Collected data entries
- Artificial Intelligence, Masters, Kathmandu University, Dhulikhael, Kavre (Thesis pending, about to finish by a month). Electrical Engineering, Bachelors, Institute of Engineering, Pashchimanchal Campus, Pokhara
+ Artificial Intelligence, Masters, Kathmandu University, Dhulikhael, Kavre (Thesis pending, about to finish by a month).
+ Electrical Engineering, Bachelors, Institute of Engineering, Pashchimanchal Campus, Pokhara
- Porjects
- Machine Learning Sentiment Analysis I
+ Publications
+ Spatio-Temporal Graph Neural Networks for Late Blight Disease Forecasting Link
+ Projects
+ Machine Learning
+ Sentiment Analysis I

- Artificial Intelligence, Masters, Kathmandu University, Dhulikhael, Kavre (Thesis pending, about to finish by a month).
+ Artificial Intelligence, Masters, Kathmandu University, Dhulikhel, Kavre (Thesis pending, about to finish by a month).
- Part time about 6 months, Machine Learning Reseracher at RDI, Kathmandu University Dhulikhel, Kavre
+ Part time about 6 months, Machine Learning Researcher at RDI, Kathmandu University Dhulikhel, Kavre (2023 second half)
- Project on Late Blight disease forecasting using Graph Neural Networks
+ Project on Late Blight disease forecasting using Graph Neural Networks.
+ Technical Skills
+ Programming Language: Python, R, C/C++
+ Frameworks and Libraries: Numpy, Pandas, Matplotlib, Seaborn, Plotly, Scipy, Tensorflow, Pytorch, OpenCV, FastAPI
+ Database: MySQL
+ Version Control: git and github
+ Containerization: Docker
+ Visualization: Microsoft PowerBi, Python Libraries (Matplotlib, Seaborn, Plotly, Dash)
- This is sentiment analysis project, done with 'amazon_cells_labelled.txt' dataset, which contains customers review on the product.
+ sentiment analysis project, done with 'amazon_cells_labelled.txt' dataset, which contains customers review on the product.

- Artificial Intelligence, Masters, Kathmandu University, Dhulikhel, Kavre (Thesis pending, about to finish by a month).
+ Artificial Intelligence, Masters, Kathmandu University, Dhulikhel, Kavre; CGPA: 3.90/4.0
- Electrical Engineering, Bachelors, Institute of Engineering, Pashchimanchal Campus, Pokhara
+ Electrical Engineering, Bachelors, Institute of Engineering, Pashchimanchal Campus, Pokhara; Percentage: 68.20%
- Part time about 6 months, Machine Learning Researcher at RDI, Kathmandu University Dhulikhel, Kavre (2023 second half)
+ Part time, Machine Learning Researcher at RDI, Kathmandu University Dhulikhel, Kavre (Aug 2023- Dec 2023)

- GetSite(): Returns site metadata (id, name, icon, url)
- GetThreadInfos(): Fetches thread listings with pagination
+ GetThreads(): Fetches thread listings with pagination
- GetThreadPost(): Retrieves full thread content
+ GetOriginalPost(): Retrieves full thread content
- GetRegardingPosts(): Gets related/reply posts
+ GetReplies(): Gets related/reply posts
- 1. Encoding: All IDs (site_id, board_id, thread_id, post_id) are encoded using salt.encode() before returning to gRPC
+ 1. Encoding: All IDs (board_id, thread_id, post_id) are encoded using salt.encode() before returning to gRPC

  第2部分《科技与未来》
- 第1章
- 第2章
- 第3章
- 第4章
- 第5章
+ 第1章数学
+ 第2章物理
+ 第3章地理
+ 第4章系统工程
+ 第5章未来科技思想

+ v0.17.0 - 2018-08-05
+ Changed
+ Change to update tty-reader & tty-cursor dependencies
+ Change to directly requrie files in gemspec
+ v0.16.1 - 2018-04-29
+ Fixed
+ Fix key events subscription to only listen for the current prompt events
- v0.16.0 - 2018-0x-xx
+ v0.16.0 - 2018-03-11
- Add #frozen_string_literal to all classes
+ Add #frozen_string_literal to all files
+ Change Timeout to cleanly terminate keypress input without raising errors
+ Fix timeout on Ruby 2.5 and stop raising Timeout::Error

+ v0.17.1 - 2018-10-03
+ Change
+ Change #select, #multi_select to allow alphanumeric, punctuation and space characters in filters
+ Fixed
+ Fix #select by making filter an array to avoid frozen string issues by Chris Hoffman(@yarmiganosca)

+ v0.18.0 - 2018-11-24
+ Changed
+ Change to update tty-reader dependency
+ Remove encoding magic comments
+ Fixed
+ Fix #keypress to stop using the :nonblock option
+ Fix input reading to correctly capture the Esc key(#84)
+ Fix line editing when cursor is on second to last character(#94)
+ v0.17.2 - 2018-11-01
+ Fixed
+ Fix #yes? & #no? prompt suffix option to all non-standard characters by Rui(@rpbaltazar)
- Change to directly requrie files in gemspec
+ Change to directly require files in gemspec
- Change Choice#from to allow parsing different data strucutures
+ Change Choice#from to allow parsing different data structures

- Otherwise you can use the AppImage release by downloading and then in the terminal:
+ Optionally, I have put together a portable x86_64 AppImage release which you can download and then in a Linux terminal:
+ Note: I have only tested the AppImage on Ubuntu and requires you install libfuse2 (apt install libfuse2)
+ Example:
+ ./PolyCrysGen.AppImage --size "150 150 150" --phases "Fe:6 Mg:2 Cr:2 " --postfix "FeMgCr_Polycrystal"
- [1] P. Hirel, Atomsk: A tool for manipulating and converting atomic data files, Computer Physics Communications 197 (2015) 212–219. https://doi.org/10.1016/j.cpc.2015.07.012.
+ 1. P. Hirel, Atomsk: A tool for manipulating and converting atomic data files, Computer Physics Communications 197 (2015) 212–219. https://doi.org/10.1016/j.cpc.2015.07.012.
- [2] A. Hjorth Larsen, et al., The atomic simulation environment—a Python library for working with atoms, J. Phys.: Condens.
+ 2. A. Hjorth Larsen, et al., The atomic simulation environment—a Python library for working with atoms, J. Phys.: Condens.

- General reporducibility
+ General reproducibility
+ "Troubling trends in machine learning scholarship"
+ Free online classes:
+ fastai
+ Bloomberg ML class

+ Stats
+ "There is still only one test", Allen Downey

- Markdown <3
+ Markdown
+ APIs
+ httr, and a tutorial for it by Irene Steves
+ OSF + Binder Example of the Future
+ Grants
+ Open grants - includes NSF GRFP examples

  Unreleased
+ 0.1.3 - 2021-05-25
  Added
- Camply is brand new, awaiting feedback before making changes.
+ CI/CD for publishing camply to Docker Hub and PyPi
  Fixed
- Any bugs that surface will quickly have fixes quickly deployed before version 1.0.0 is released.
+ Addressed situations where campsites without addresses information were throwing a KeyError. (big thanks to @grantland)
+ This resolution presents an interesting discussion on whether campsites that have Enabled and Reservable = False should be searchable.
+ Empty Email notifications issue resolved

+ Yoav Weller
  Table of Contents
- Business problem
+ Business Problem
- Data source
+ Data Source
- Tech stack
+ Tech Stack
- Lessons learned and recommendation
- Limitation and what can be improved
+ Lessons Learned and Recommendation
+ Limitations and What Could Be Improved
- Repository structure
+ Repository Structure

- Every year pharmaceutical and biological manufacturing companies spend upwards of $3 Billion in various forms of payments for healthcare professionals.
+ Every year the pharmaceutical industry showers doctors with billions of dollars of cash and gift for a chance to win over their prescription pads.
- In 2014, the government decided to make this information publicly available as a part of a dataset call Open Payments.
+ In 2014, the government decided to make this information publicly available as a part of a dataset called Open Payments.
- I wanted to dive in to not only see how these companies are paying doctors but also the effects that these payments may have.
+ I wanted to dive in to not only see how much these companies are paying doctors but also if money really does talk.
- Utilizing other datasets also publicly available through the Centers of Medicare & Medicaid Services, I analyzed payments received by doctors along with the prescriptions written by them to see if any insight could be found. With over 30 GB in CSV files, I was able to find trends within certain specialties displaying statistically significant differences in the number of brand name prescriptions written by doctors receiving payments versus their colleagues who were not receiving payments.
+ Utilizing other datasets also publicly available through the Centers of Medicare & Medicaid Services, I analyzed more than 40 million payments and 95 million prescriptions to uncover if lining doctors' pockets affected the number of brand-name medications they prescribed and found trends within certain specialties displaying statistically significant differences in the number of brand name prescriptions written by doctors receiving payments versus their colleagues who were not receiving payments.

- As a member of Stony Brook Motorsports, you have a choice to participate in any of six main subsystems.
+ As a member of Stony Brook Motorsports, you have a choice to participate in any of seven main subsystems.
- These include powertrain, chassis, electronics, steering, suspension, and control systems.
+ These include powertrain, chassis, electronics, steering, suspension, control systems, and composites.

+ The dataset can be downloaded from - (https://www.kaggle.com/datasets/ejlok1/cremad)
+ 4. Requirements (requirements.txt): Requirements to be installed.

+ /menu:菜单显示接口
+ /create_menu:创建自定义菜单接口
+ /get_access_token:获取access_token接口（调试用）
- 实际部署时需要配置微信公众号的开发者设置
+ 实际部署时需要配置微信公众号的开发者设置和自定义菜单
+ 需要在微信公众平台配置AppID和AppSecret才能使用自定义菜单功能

WHAT THIS TASK INVOLVES =
Your answer must be every line from the entries that contains the string "companies", copied as it stands.

PROBLEM SOLUTION =
- Every year pharmaceutical and biological manufacturing companies spend upwards of $3 Billion in various forms of payments for healthcare professionals.
- I wanted to dive in to not only see how these companies are paying doctors but also the effects that these payments may have.
+ I wanted to dive in to not only see how much these companies are paying doctors but also if money really does talk.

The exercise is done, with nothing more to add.